---------- Dataset extract ----------
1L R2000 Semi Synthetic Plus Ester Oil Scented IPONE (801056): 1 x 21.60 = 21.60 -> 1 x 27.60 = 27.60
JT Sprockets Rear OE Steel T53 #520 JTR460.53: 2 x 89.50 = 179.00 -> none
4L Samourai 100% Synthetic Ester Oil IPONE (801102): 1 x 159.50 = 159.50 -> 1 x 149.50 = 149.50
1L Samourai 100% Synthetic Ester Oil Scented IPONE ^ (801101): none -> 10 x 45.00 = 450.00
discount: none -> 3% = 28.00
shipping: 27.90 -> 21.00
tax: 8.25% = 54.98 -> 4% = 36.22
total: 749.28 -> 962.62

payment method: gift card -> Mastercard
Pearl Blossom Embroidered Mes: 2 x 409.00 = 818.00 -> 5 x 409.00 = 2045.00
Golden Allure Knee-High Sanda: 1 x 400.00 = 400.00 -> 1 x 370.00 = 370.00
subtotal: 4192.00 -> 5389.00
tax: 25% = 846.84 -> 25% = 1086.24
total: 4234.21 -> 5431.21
----------
◆ **Task to complete**: Bring together every line in the entries that holds the string "none".

◆ **Output below**:
JT Sprockets Rear OE Steel T53 #520 JTR460.53: 2 x 89.50 = 179.00 -> none
1L Samourai 100% Synthetic Ester Oil Scented IPONE ^ (801101): none -> 10 x 45.00 = 450.00
discount: none -> 3% = 28.00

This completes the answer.